Het bestemmingsplan voorziet in de ontwikkeling van een parkeerplaats rond het gemeentehuis en een nieuw bouwblok op het Raadhuisplein. De benodigde werkzaamheden ten behoeve van deze ontwikkeling kunnen leiden tot aantasting van te beschermen natuurwaarden.

  • Er is geen ontheffing nodig voor de tabel 1-soorten van de Ffw omdat hiervoor een vrijstelling geldt van de verbodsbepalingen van de Ffw. Uiteraard geldt wel de algemene zorgplicht. Dat betekent dat iedereen voldoende zorg in acht moet nemen voor alle in het wild voorkomende planten en dieren en hun leefomgeving.
  • Tijdens werkzaamheden dient rekening te worden gehouden met het broedseizoen. Verstoring van broedende vogels is verboden. Overtreding van verbodsbepalingen ten aanzien van vogels wordt voorkomen door de werkzaamheden buiten het broedseizoen uit te voeren. In het kader van de Ffw wordt geen standaardperiode gehanteerd voor het broedseizoen. Van belang is of een broedgeval aanwezig is, ongeacht de periode. Indien de werkzaamheden uitgevoerd worden op het moment dat er geen broedgevallen (meer) aanwezig zijn, is overtreding van de wet niet aan de orde. De meeste vogels broeden overigens tussen 15 maart en 15 juli (bron:www.vogelbescherming.nl).
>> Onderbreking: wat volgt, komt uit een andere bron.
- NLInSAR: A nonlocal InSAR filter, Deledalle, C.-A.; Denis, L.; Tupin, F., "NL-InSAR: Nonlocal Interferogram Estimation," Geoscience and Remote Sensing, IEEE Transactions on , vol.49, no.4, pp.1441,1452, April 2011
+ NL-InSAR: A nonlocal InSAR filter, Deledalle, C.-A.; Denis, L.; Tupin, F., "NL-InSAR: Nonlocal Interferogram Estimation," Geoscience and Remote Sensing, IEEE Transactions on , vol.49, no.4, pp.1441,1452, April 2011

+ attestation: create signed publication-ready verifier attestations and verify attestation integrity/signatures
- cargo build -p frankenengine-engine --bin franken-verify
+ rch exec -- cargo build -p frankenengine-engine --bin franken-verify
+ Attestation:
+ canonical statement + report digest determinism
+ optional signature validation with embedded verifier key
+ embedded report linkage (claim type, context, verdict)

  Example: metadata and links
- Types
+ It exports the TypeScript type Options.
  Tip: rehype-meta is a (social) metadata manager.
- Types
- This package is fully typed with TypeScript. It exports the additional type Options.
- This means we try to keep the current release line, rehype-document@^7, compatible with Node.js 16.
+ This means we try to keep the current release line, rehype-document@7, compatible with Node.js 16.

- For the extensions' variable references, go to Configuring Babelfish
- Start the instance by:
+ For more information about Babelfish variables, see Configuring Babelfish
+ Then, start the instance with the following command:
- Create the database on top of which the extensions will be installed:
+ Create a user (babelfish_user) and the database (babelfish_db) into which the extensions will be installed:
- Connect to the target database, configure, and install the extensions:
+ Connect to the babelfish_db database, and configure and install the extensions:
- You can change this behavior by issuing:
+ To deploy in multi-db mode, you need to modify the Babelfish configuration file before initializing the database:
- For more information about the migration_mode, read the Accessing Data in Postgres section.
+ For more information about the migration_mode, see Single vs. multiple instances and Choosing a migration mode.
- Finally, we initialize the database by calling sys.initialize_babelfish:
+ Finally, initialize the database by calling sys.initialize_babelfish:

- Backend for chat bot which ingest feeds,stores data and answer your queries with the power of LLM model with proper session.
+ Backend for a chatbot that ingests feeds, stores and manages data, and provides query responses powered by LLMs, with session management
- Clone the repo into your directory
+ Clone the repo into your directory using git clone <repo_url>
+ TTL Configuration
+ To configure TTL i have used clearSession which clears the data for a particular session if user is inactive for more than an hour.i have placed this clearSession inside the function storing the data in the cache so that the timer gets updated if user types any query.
  • Verblijfplaatsen van vogels die hun verblijfplaats het hele jaar gebruiken, zijn jaarrond beschermd. Slechts een beperkt aantal soorten bewoont het nest permanent of keert elk jaar terug naar hetzelfde nest. Deze soorten staan vermeld in categorie 1 t/m 4 van de 'Aangepaste lijst van jaarrond beschermde vogelnesten' (Ministerie van LNV, 2009). Deze soorten zijn mogelijk aanwezig in de bebouwing in het plangebied. Indien de werkzaamheden effect hebben op deze soorten is een ontheffing nodig. Voor vogels kan alleen een ontheffing worden verleend op grond van een wettelijk belang uit de Vogelrichtlijn. De meeste vogels maken elk broedseizoen een nieuw nest of zijn in staat om een nieuw nest te maken. Deze vogelnesten voor eenmalig gebruik zijn alleen tijdens het broedseizoen beschermd. Voor deze soorten is geen ontheffing nodig, indien werkzaamheden buiten het broedseizoen plaatsvinden of maatregelen zijn getroffen om te voorkomen dat deze soorten zich vestigen tijdens het broedseizoen. Buiten het broedseizoen mag van deze soorten het nest worden verplaatst of verwijderd.
  • Aangezien groenstructuren worden verwijderd is nader onderzoek naar het voorkomen van vleermuizen (tabel 3 Bijlage IV HR) noodzakelijk. Indien primaire foerageergebieden of vaste vliegroutes van vleermuizen aanwezig blijken te zijn en aangetast worden door toekomstige ruimtelijke ontwikkelingen, dan dient overtreding van de Ffw voorkomen te worden door het treffen van mitigerende en compenserende maatregelen. Indien de vereiste maatregelen worden genomen zal de Ffw de uitvoering van het bestemmingsplan niet in de weg staan. Indien de vereiste maatregelen niet mogelijk zijn, dient in nader overleg met de Dienst Regelingen van het Ministerie van Economische Zaken, Landbouw en Innovatie bepaald te worden of het plan in zijn huidige vorm uitvoerbaar is.